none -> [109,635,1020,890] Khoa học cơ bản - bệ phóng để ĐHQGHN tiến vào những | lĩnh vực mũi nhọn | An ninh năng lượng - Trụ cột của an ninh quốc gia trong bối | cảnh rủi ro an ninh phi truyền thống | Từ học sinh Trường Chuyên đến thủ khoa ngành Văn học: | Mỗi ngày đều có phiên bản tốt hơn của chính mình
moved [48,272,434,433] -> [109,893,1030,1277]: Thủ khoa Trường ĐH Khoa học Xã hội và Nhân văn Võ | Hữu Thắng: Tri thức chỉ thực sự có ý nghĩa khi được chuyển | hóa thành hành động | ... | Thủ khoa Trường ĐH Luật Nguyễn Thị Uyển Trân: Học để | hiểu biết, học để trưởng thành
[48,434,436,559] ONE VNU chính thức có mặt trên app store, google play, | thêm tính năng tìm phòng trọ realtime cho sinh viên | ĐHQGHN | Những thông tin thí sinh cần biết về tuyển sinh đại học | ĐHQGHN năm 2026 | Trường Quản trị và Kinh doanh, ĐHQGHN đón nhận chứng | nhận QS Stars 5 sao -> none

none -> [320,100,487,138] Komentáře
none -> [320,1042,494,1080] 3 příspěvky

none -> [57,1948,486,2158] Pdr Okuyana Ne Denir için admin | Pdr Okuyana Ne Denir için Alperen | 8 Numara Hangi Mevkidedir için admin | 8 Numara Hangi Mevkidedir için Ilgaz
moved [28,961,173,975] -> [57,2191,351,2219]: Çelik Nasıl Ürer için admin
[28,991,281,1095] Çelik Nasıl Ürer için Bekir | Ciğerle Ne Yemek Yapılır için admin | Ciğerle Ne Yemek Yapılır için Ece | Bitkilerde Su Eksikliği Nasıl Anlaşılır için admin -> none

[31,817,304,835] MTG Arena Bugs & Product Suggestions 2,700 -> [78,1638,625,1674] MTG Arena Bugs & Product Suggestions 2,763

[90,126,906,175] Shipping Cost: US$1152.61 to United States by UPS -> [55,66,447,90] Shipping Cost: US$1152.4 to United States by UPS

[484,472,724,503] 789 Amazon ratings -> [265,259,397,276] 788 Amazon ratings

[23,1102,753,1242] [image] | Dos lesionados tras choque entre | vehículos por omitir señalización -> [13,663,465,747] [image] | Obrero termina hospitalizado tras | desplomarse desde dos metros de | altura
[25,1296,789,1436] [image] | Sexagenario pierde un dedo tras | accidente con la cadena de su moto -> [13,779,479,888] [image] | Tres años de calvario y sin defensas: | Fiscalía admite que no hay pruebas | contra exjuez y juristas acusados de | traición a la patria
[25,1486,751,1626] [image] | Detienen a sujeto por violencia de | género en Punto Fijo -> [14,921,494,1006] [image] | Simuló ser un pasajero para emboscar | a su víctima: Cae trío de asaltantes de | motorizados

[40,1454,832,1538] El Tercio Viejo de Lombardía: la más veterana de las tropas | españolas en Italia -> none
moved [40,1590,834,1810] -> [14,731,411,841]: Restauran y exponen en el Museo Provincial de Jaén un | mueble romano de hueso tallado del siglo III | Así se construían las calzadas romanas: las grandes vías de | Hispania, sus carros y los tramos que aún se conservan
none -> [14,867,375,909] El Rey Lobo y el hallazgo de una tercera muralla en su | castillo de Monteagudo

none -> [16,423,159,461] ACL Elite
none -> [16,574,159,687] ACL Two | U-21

■ Task goal: Reproduce the lines above, beginning at the line with "[23,1102,753,1242] [image] |" and stopping after the line with "[25,1296,789,1436] [image] |", exactly as they are.

■ Output:
[23,1102,753,1242] [image] | Dos lesionados tras choque entre | vehículos por omitir señalización -> [13,663,465,747] [image] | Obrero termina hospitalizado tras | desplomarse desde dos metros de | altura
[25,1296,789,1436] [image] | Sexagenario pierde un dedo tras | accidente con la cadena de su moto -> [13,779,479,888] [image] | Tres años de calvario y sin defensas: | Fiscalía admite que no hay pruebas | contra exjuez y juristas acusados de | traición a la patria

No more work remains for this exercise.